Work order:
Using the listing below, copy exactly each line from the one that has "gap: none ->" through the one that has "text: 8014 ->"; omit the pictures.

Information given START

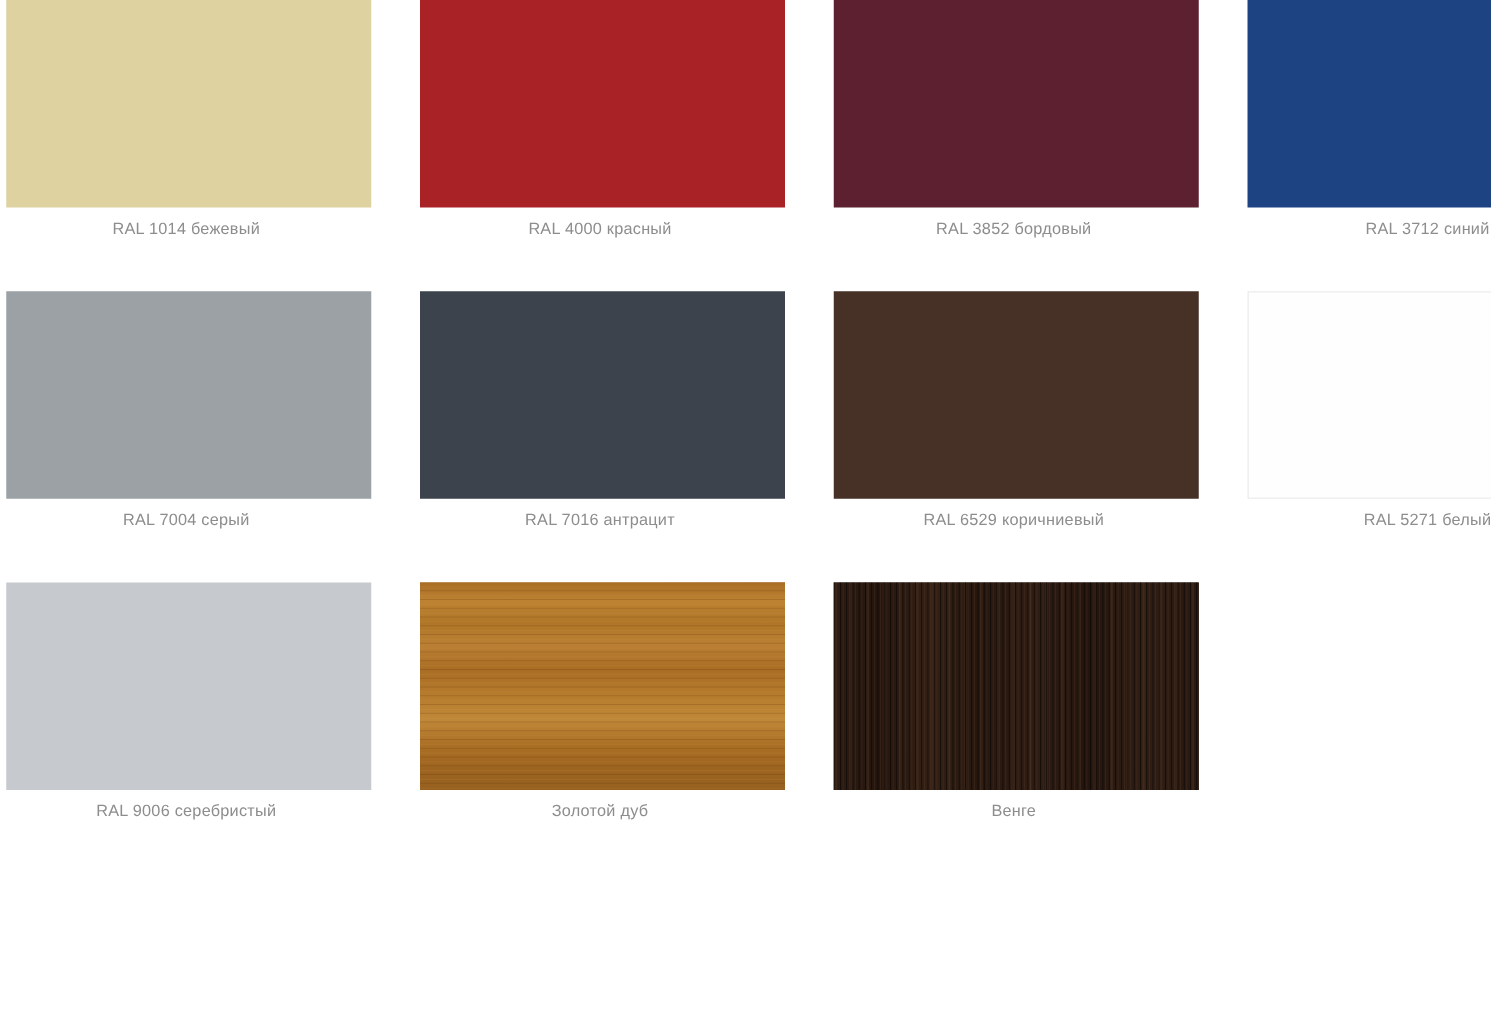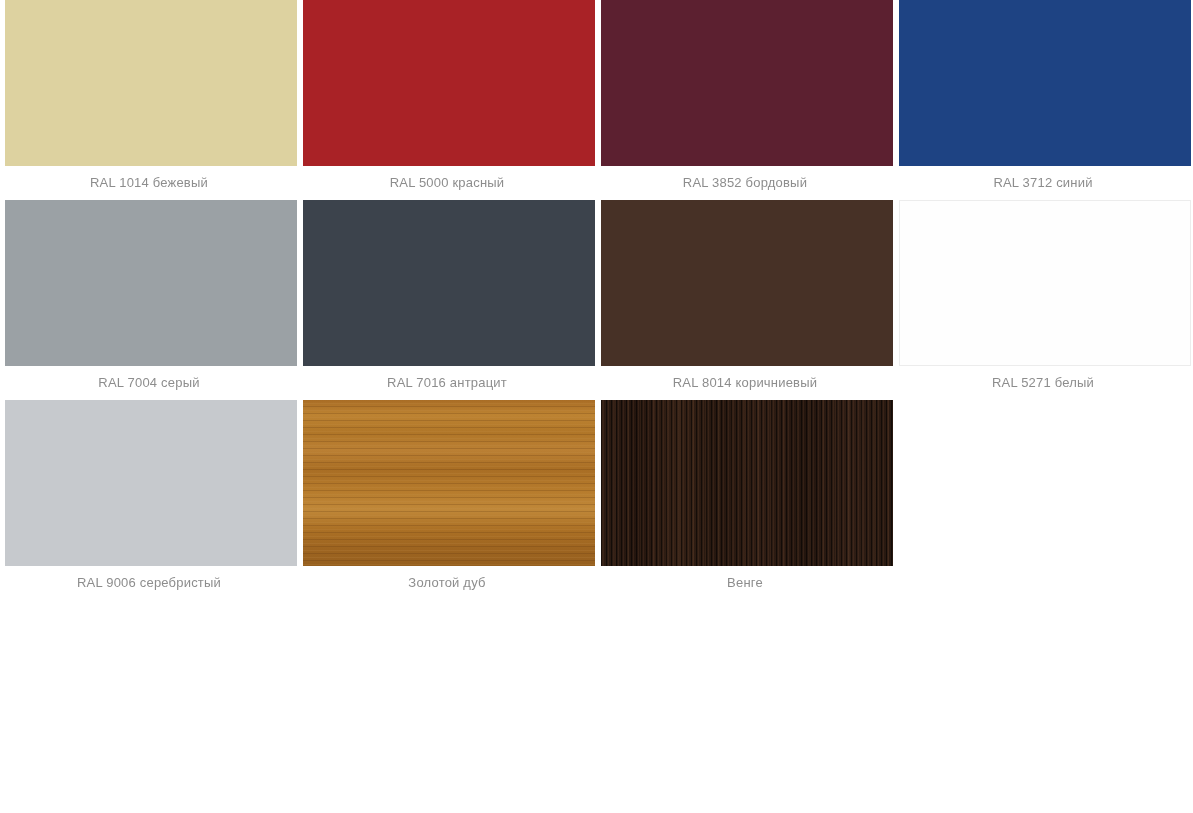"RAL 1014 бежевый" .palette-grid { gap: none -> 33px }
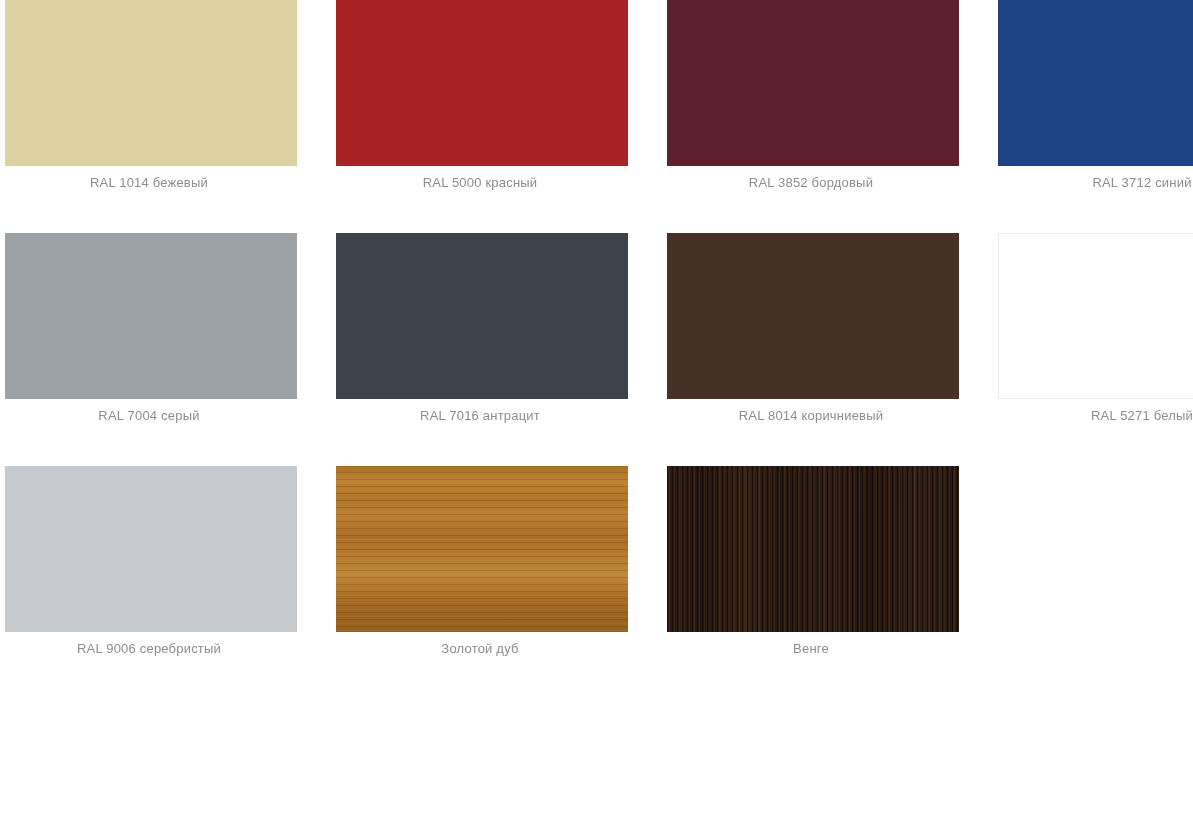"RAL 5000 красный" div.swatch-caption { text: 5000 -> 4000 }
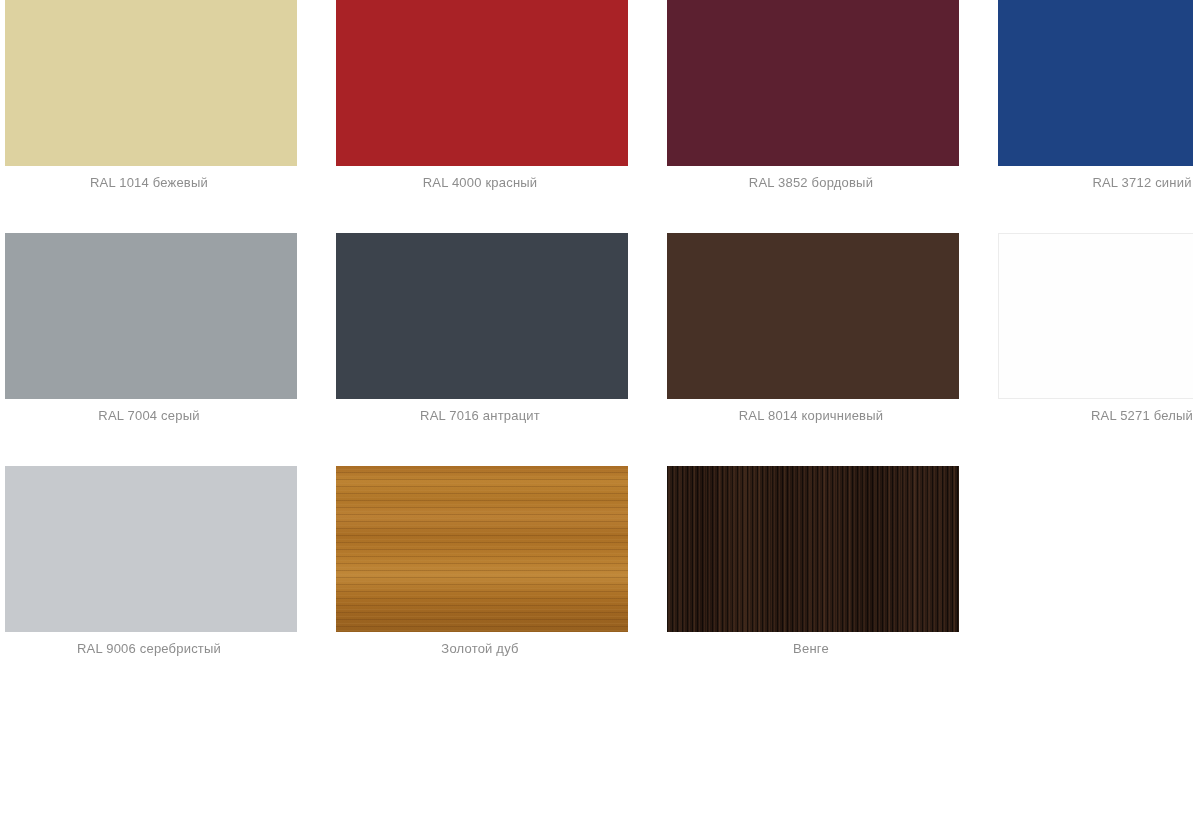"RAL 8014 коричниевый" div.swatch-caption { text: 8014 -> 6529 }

Information given END
Information given START

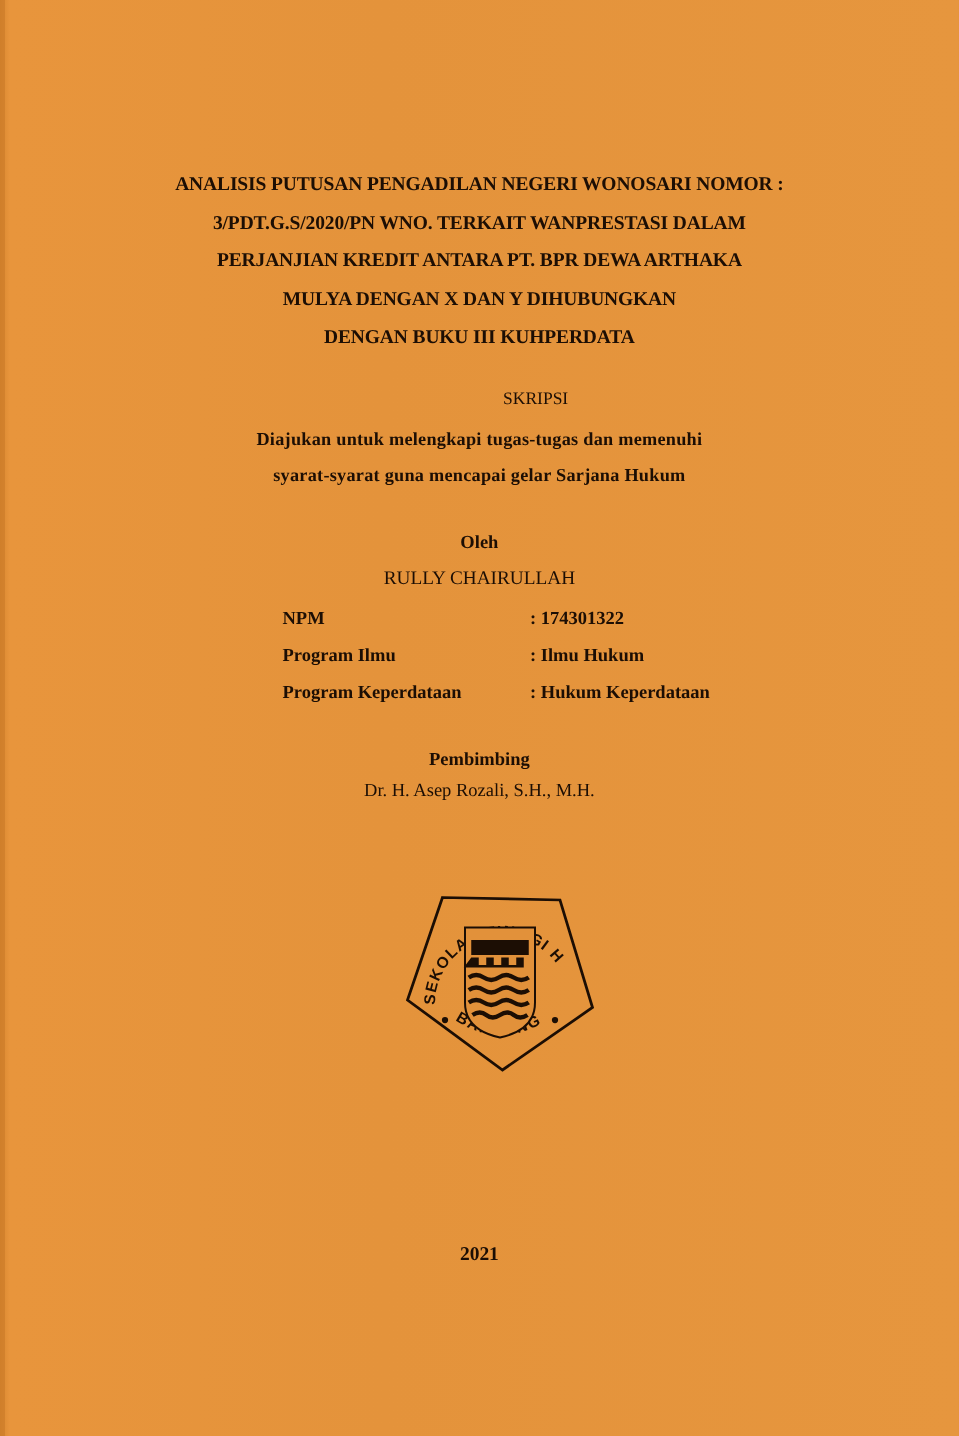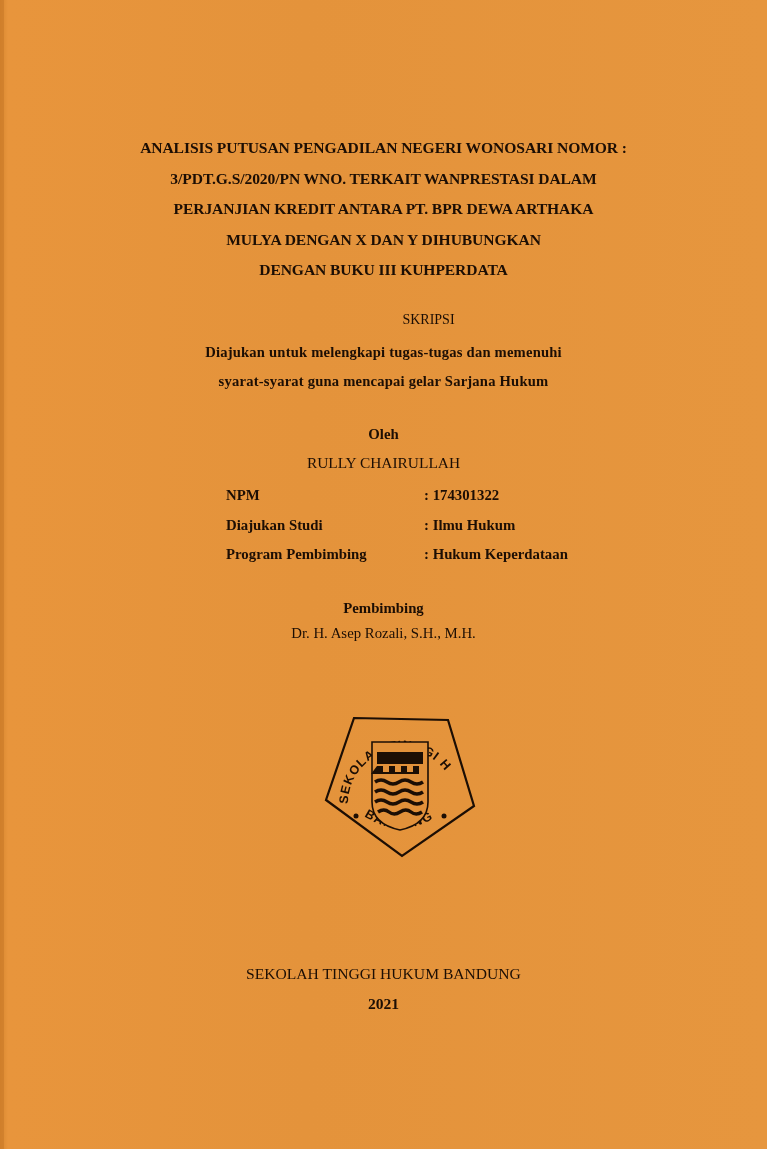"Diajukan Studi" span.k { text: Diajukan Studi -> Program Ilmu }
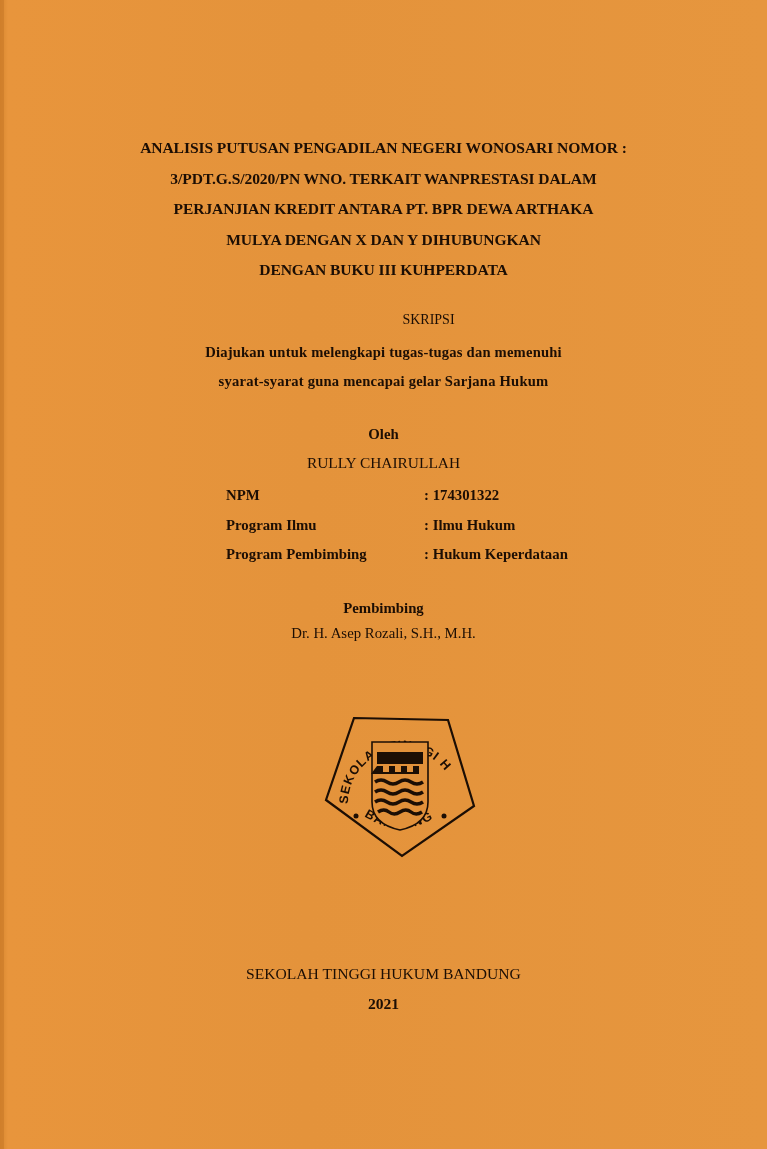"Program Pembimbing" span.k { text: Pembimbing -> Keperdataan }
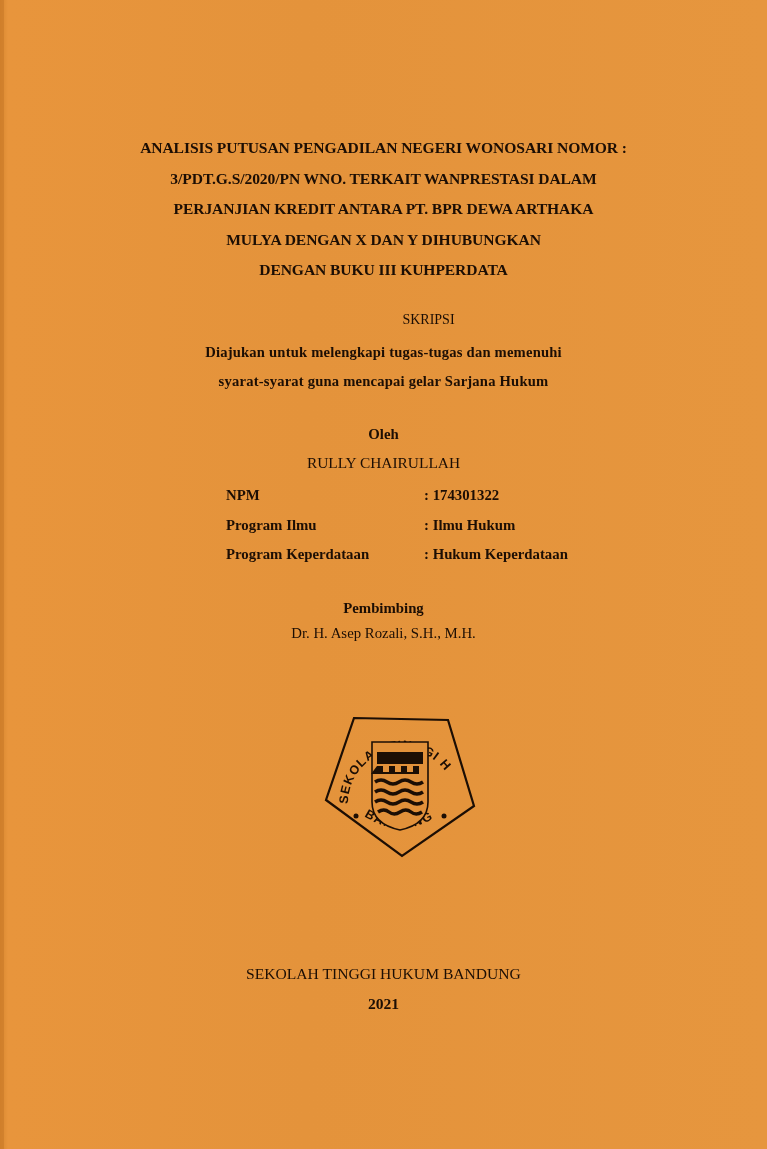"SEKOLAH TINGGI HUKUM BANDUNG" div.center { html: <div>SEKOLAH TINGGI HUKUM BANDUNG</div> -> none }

Information given END
Information given START

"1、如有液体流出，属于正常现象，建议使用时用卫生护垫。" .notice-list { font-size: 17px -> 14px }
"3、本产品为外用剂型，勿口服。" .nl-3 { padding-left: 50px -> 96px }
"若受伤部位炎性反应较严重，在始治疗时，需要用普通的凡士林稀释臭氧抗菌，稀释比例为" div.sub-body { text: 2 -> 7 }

Information given END

Output for this task:
"RAL 1014 бежевый" .palette-grid { gap: none -> 33px }
"RAL 5000 красный" div.swatch-caption { text: 5000 -> 4000 }
"RAL 8014 коричниевый" div.swatch-caption { text: 8014 -> 6529 }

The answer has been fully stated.